= Exercise =
What you return should be each line of the data containing the string "links".
──────────────────────────────
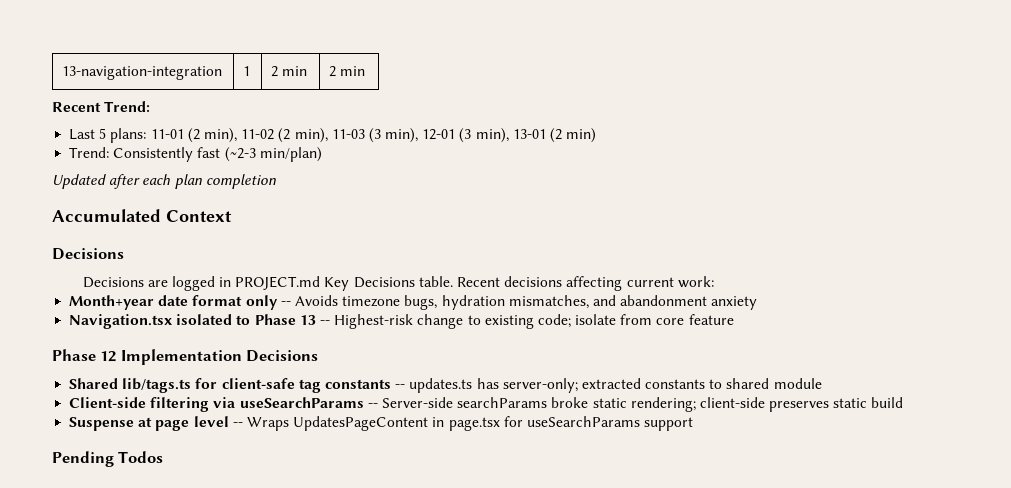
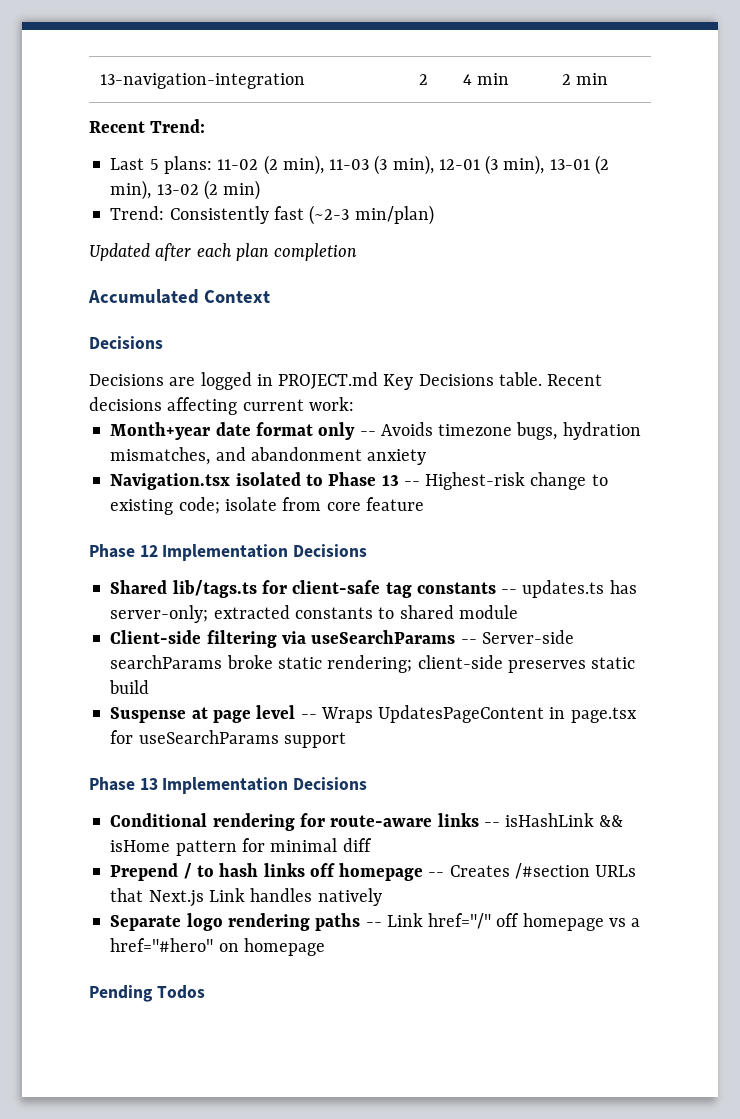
- 13-navigation-integration | 1 | 2 min | 2 min
+ 13-navigation-integration | 2 | 4 min | 2 min
- Last 5 plans: 11-01 (2 min), 11-02 (2 min), 11-03 (3 min), 12-01 (3 min), 13-01 (2 min)
+ Last 5 plans: 11-02 (2 min), 11-03 (3 min), 12-01 (3 min), 13-01 (2 min), 13-02 (2 min)
+ Phase 13 Implementation Decisions
+ Conditional rendering for route-aware links -- isHashLink && isHome pattern for minimal diff
+ Prepend / to hash links off homepage -- Creates /#section URLs that Next.js Link handles natively
+ Separate logo rendering paths -- Link href="/" off homepage vs a href="#hero" on homepage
──────────────────────────────
= Solution to this task =
+ Conditional rendering for route-aware links -- isHashLink && isHome pattern for minimal diff
+ Prepend / to hash links off homepage -- Creates /#section URLs that Next.js Link handles natively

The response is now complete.